Les nécropoles dites
« cimetières des officiales » de Carthage

Resp. Pauline Cuzel (École française de Rome, AOrOc)

, par Agnès

Introduction

Situés près de l’amphithéâtre de Carthage (fig. 1), en dehors de l’aire cadastrale urbaine de la ville, les cimetières des officiales de la capitale de l’Afrique proconsulaire constituent, pour quiconque s’intéresse à l’administration des provinces impériales sous le Haut-Empire, un dossier incontournable. En effet, et ils sont identifiés comme tels quasiment dès leur découverte, ils rassemblent plus d’un millier d’individus dont une large part appartient à la familia Caesaris et dont un nombre important indique une fonction dans l’administration de la province. Cette homogénéité sociale se double d’une relative homogénéité chronologique puisque l’ensemble des inscriptions semble pouvoir être daté de la fin du Ier au début du IIIe siècle ap.

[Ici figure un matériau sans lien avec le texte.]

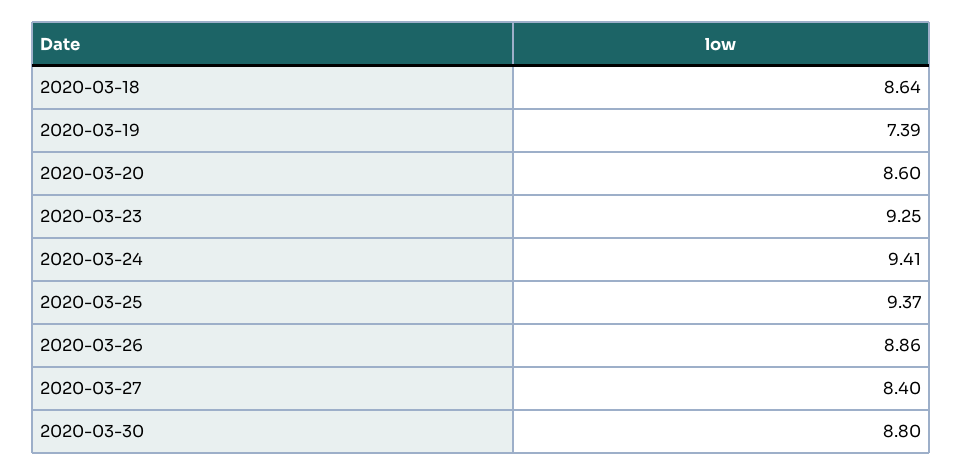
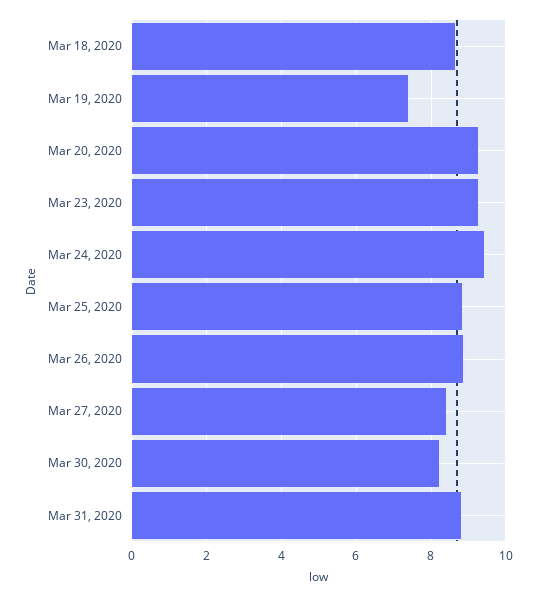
2020-03-20: 8.6 -> 9.2
2020-03-25: 9.37 -> 8.8
2020-03-30: 8.8 -> 8.2
Mar 31, 2020: none -> 8.8

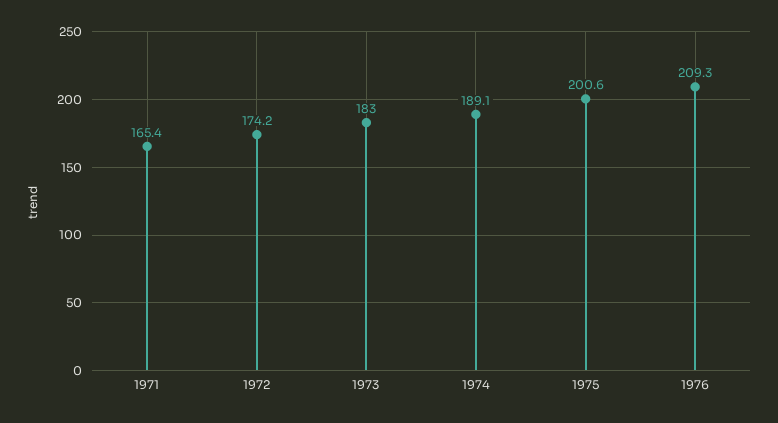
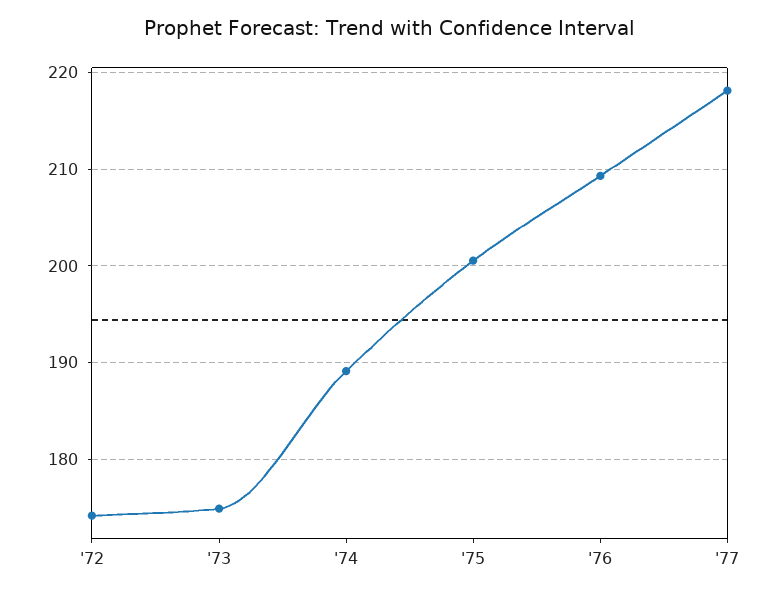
1971: 165.4 -> none
1973: 183 -> 175
'77: none -> 218

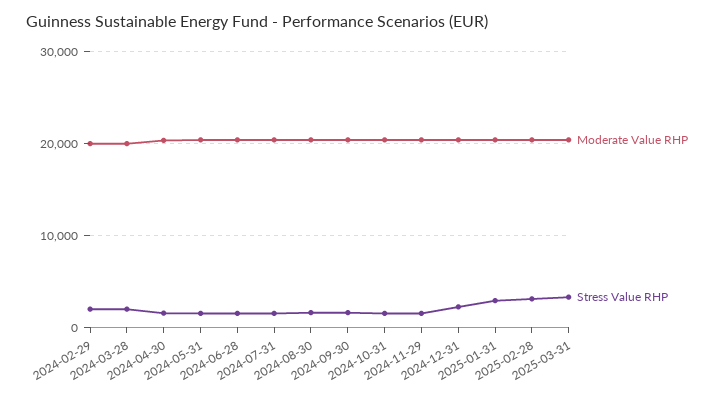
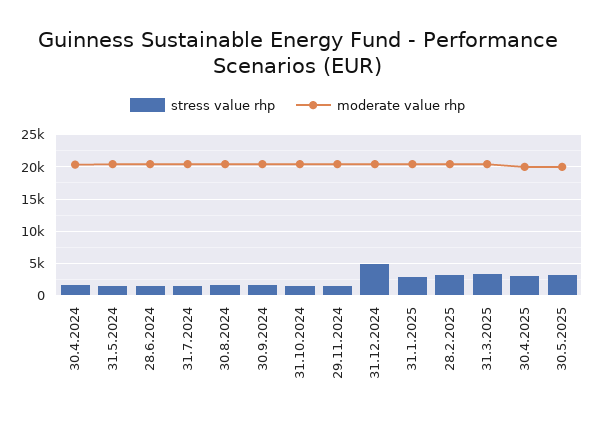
Moderate Value RHP, 2024-02-29: 20000 -> none
Stress Value RHP, 2024-02-29: 2000 -> none
Moderate Value RHP, 2024-03-28: 20000 -> none
Stress Value RHP, 2024-03-28: 2000 -> none
Stress Value RHP, 2024-12-31: 2000 -> 5000
Stress Value RHP, 30.4.2025: none -> 3000
Moderate Value RHP, 30.4.2025: none -> 20000
Stress Value RHP, 30.5.2025: none -> 3000
Moderate Value RHP, 30.5.2025: none -> 20000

J.-C. La découverte est saluée comme majeure, dès la découverte du premier des deux sites en 1880.

Fig. 1. Fig. 1. Carte archéologique et topographique des ruines de Carthage, dressée d’après les relevés de M. L’Adjoint du Génie Bordy, avec le concours de MM. Le R.P. Delattre, correspondant de l’Institut, le général Dolot, ancien chef du génie de Tunis, P. Gauckler, correspondant de l’Institut ; échelle 1/5.000, 1907 (détail) - © gallica.bnf.fr / Archives et bibliothèques Pau Béarn Pyrénées.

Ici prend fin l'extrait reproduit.